Start of Block

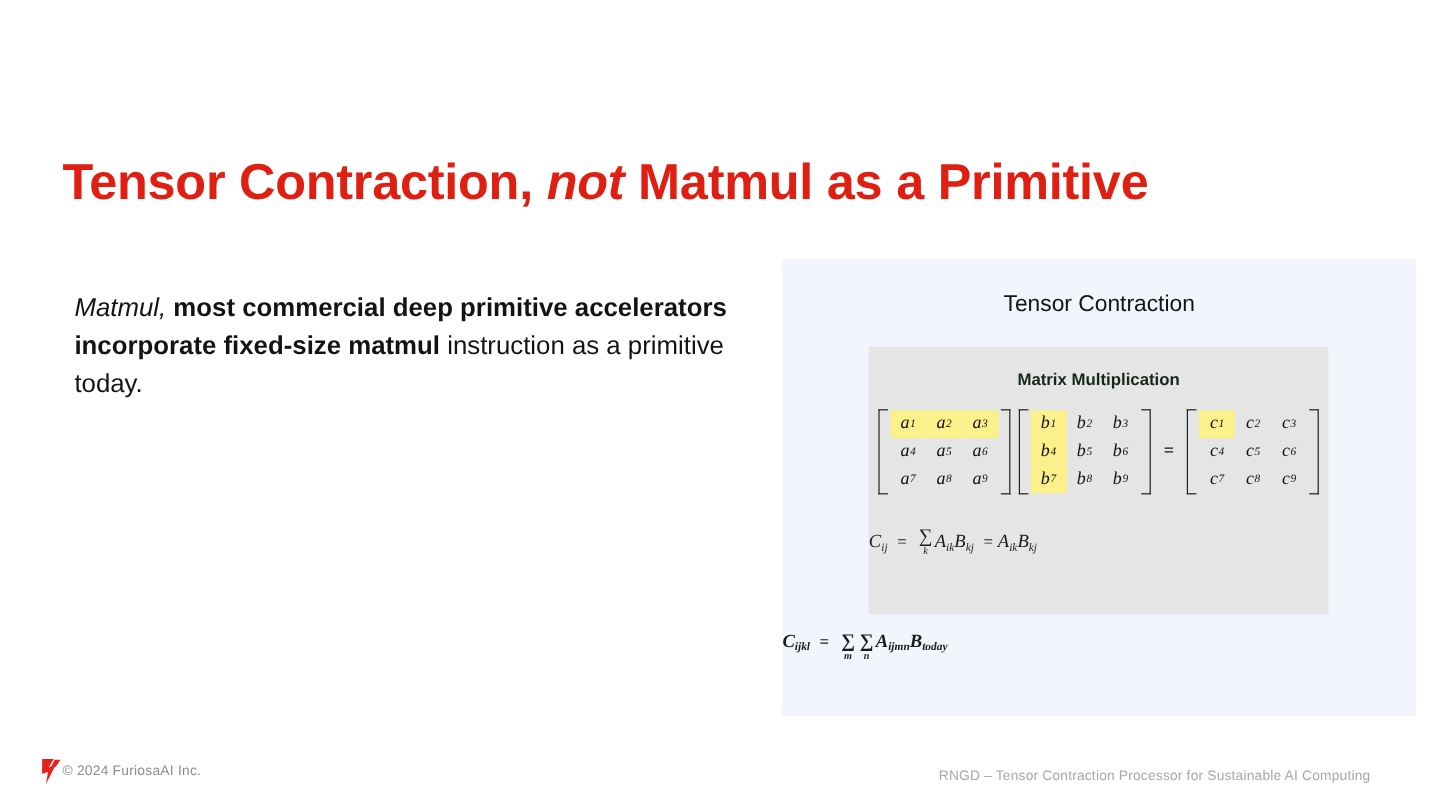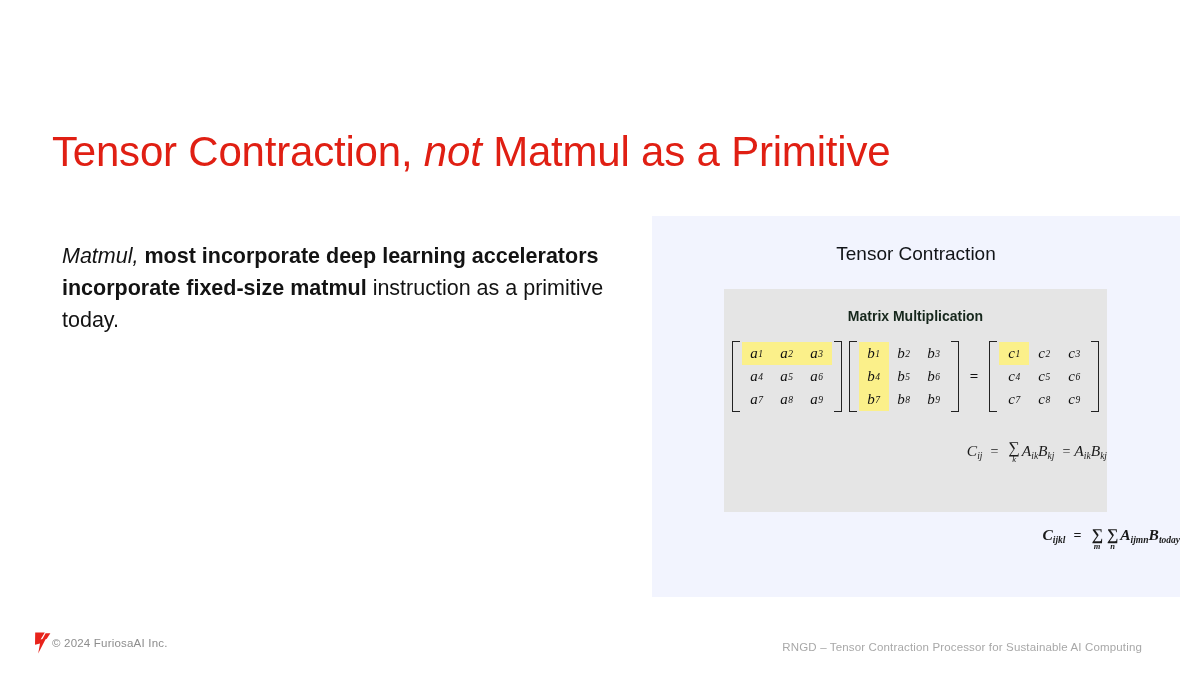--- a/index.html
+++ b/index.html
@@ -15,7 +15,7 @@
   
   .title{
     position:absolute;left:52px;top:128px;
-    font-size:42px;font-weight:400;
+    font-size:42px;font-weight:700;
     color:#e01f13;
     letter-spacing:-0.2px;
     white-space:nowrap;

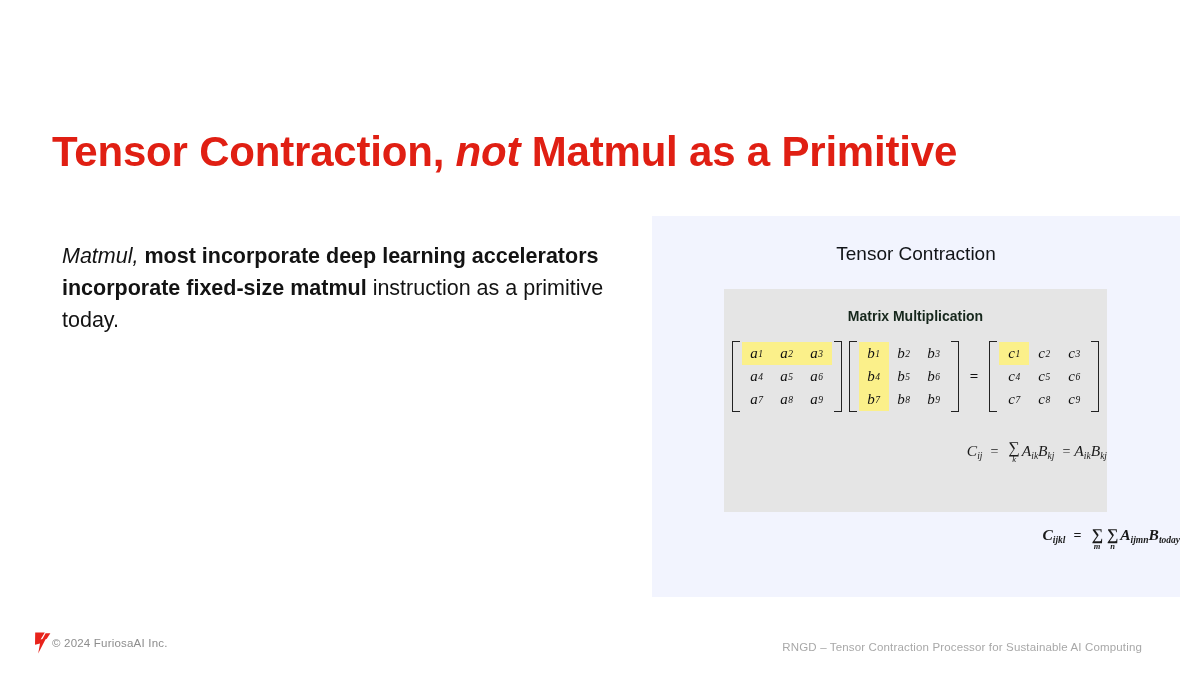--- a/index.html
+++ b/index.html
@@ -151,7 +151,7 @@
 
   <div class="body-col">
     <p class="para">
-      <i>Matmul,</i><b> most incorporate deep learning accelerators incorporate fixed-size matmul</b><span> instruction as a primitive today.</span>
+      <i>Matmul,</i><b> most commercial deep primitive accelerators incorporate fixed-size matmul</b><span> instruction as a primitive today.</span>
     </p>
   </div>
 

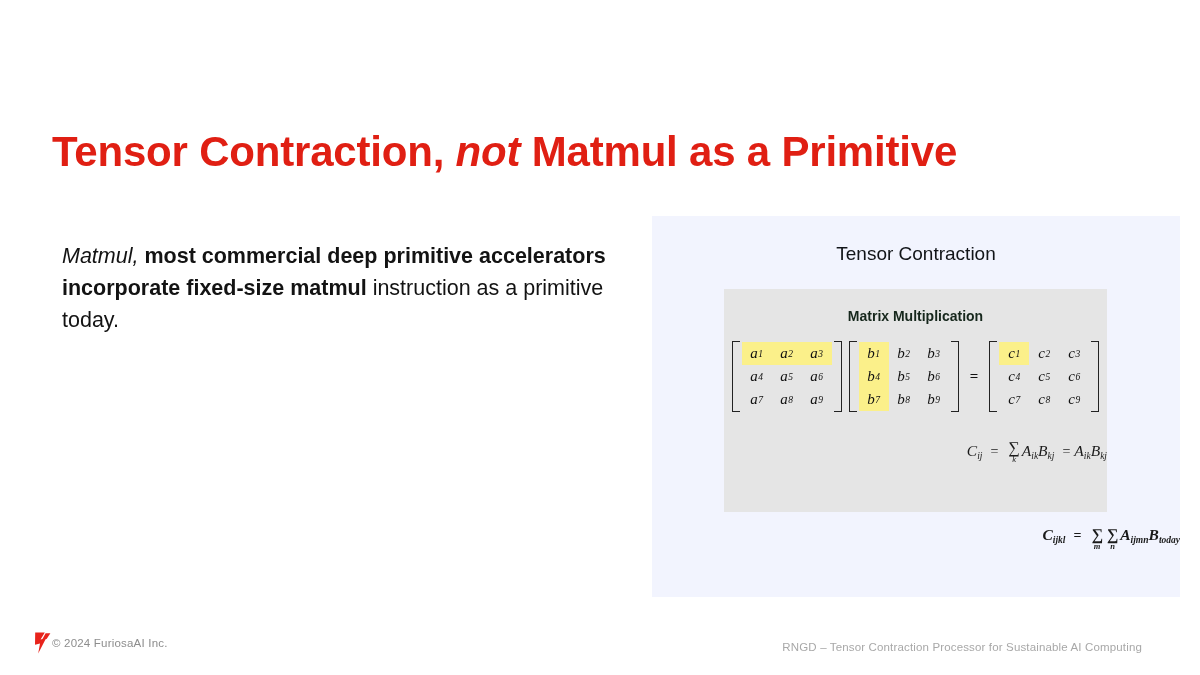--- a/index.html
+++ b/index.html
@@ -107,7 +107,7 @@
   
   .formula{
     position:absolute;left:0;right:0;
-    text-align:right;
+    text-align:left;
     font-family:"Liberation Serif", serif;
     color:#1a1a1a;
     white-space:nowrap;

End of Block
Start of Block

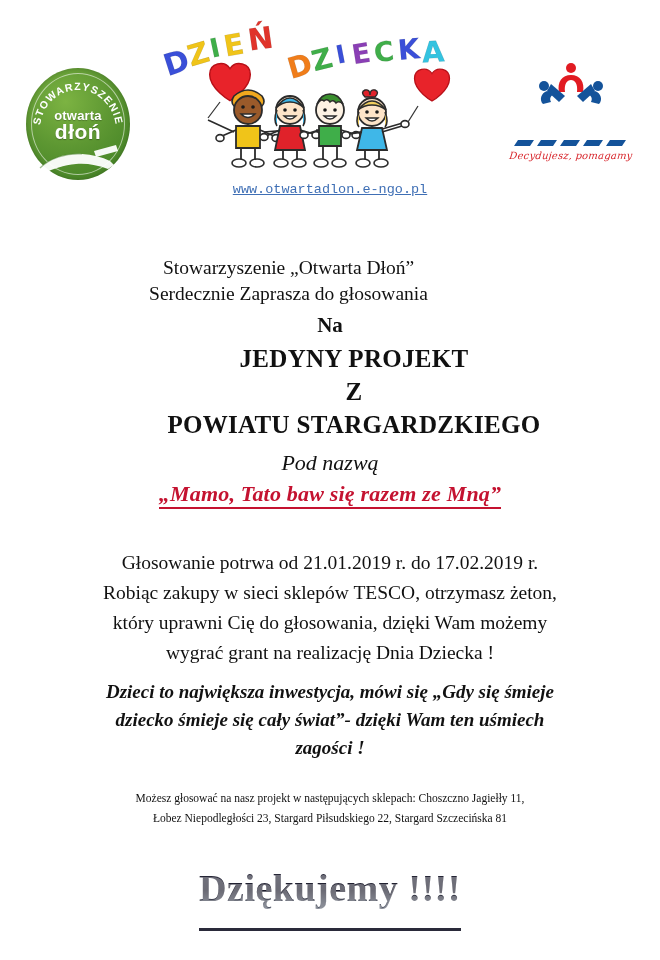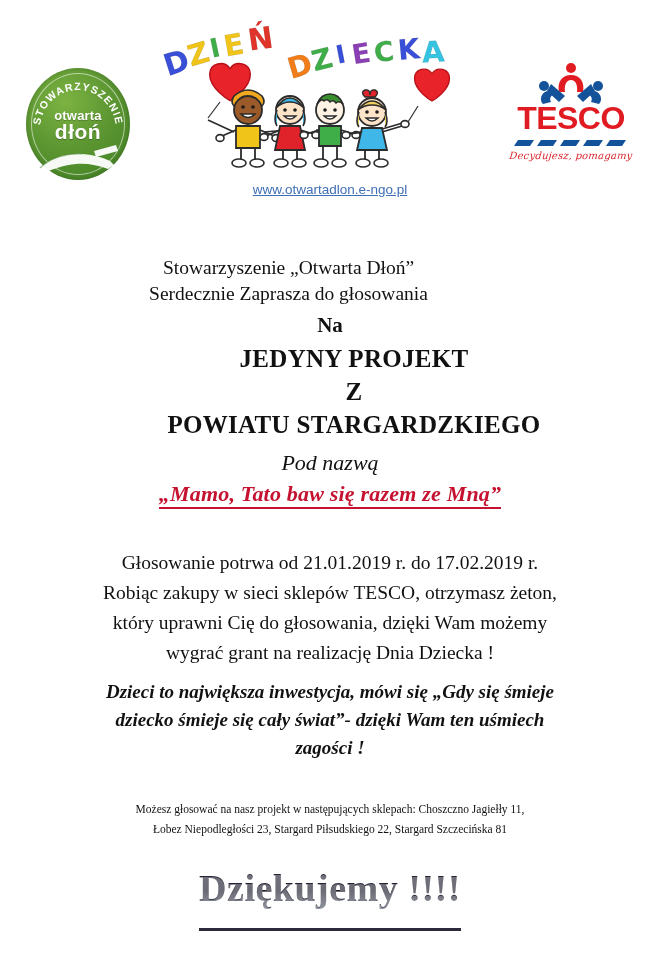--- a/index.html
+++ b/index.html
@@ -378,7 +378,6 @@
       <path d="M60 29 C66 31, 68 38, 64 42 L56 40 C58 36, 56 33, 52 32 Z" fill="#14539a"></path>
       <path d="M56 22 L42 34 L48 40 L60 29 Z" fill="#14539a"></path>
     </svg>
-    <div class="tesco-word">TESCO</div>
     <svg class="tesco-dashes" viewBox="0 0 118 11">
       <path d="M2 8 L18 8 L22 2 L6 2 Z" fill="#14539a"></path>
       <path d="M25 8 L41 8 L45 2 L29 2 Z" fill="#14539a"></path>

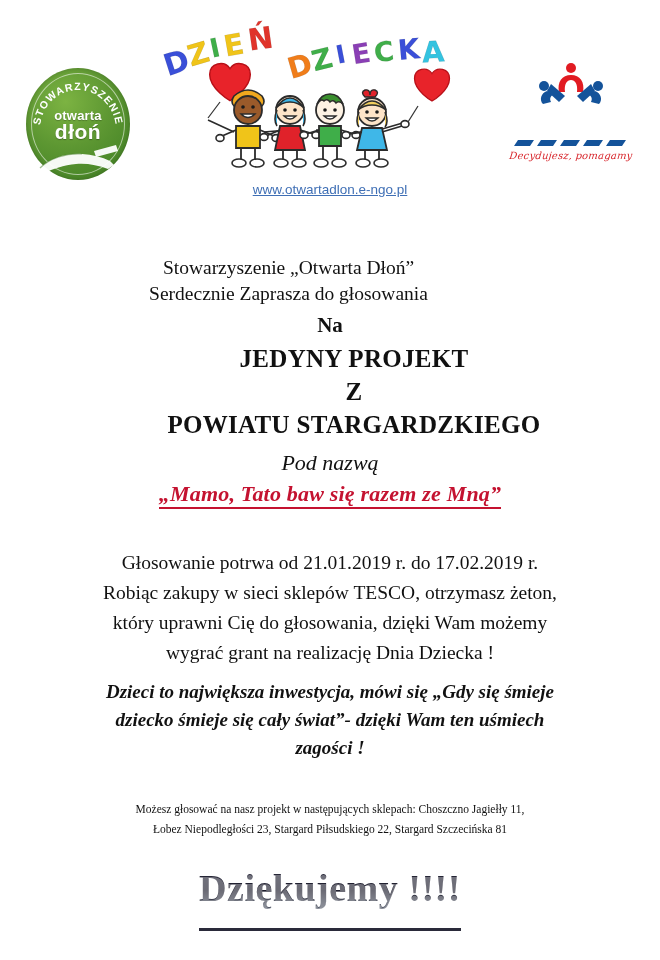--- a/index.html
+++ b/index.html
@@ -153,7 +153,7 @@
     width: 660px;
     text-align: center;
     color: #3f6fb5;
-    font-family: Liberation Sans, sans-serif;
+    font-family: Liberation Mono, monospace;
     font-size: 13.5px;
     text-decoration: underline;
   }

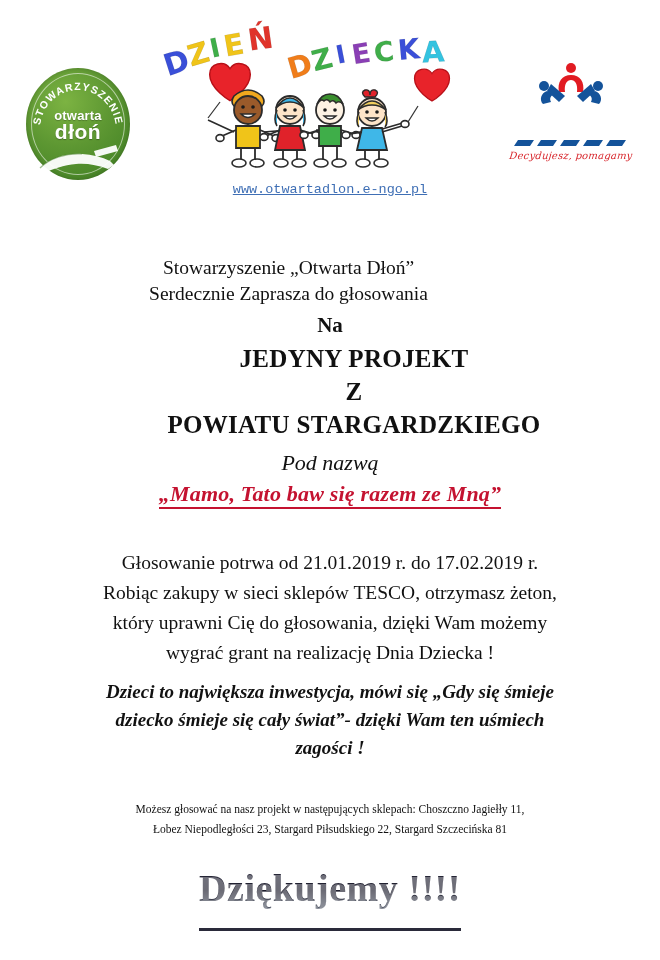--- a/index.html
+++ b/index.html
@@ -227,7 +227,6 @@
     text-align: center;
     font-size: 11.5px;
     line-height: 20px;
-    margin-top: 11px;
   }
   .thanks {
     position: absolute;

End of Block
Start of Block

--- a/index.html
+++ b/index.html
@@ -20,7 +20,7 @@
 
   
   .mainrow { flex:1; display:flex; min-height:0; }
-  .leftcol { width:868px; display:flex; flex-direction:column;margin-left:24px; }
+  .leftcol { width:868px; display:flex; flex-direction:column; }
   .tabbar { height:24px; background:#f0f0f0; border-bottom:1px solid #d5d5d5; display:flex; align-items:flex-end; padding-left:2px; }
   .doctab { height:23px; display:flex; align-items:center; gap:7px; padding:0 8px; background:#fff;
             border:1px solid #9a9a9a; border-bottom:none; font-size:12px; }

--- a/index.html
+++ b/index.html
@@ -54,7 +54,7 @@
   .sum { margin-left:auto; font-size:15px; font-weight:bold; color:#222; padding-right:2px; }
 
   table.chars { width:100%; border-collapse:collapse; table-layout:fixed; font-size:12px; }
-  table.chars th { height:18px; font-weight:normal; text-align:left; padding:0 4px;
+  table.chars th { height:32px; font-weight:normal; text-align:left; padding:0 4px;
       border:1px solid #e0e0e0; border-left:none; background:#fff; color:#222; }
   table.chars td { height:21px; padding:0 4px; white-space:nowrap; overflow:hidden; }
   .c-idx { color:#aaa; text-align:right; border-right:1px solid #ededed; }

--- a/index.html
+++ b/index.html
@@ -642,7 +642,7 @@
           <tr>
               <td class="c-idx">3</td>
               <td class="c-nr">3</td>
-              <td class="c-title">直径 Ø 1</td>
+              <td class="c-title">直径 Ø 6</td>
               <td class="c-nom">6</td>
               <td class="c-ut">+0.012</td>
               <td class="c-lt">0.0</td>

End of Block

Your answer must be every line from the listing above that holds the string "color".

     color:#e01f13;
     color:#1a1a1a;
     color: #3f6fb5;
   .sum { margin-left:auto; font-size:15px; font-weight:bold; color:#222; padding-right:2px; }
       border:1px solid #e0e0e0; border-left:none; background:#fff; color:#222; }
   .c-idx { color:#aaa; text-align:right; border-right:1px solid #ededed; }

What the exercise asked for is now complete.